Although the foregoing risks are of the class that any project team must manage in connection with a construction project, green building practices do have the potential to add an additional layer of risk to site safety practices. In New York, where courts will seek to fold these types of claims within the ambit of the applicable statute and preserve a plaintiff’s ability to recover – particularly under Labor Law 240(1) – it is critical that project teams directly confront green building-related risks that may impact site safety.
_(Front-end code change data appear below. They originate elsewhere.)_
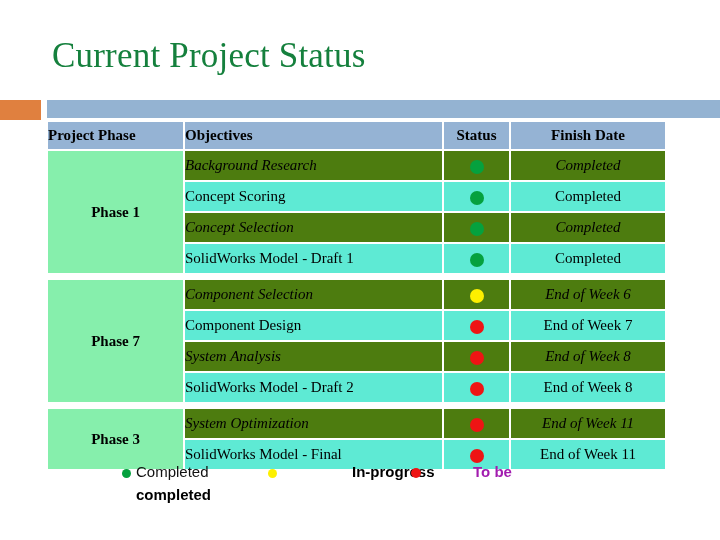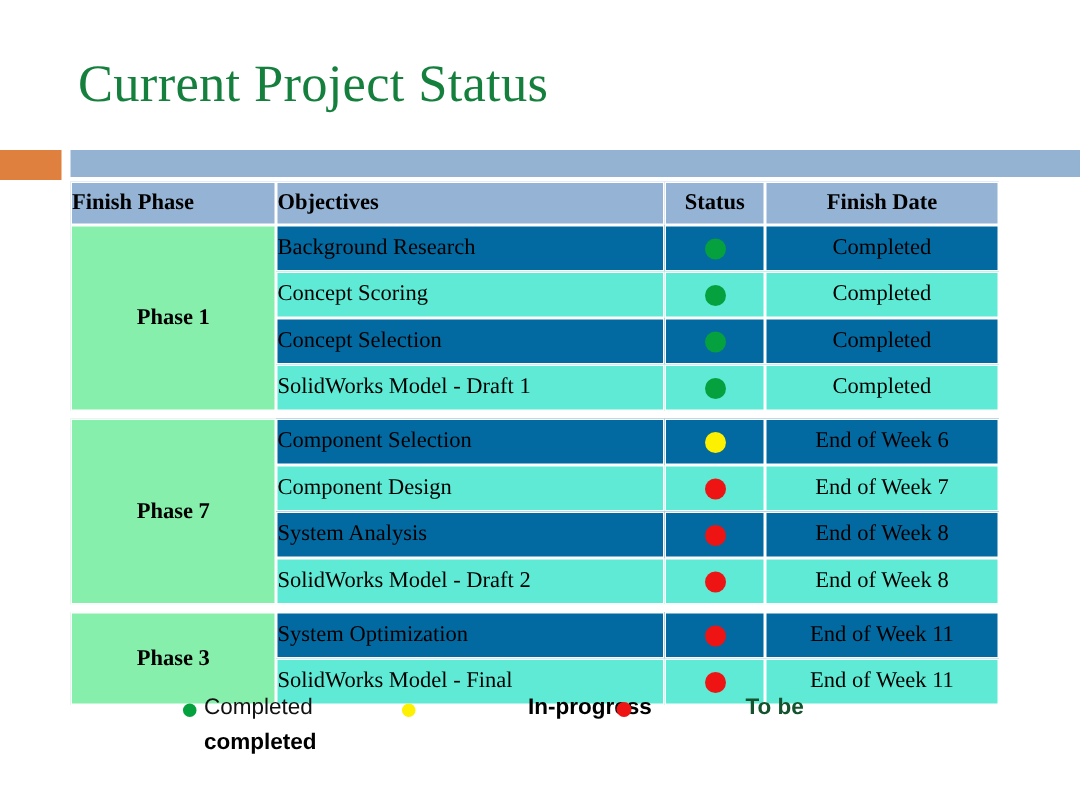"Finish Phase" th.hdr-cell { text: Finish -> Project }
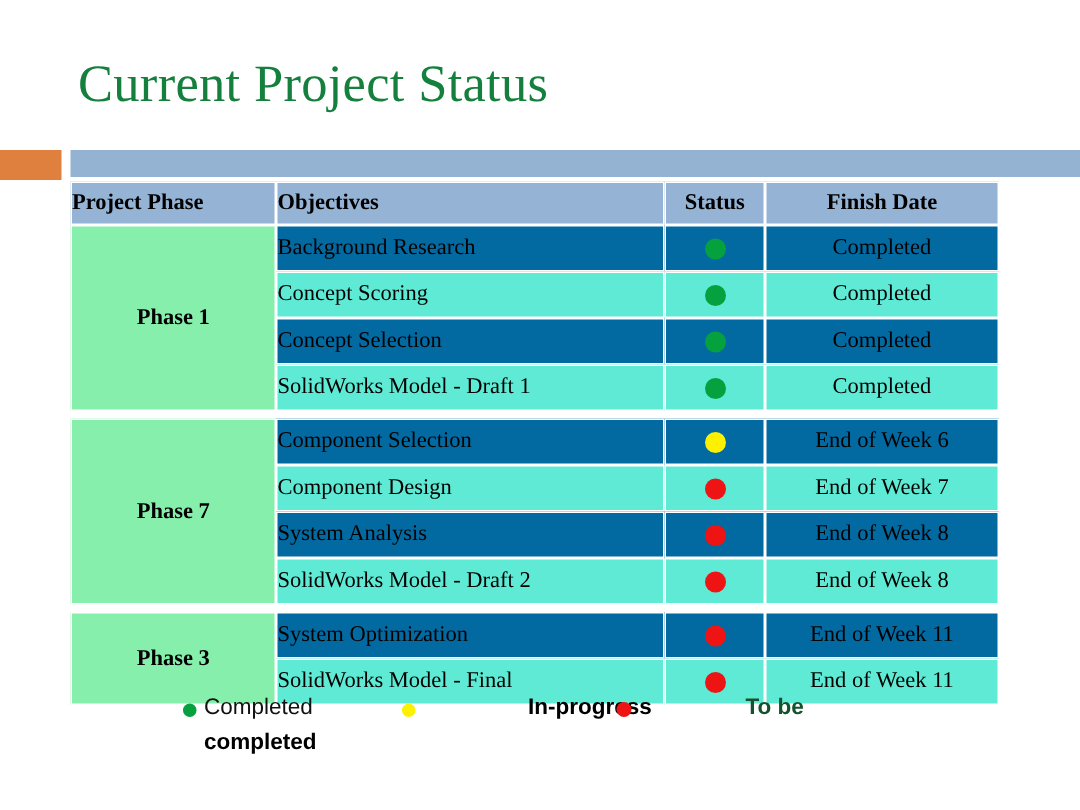"Background Research" .row-a .obj-cell, .row-a .status-cell, .row-a .date-cell { background: #0369a1 -> #4d7c0f; font-style: none -> italic }
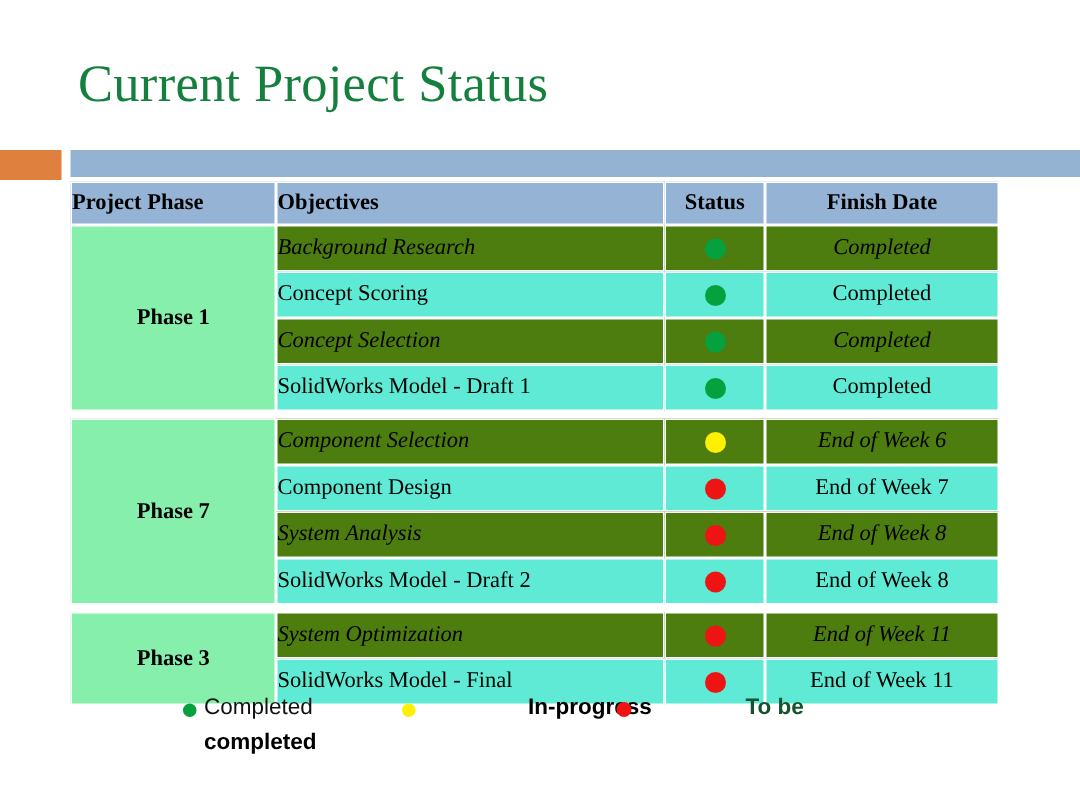"To be" #legend-label-tobe { color: #14532d -> #a21caf; left: 497px -> 473px }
Accordingly, in their construction agreements, owners should consider the specific risks that may be created by their green goals and require contractors and construction managers to incorporate a green building-related site safety plan in order to reduce the risks of injury to workers and the corresponding risk of claims. Doing so is of particular import given the increase in regulatory activity that continues to take place at the state and local levels.
In addition to the brief list above, are there any additional construction-related green building risks that you would identify? Have any of you seen claims arising out of these types of situations in your practice?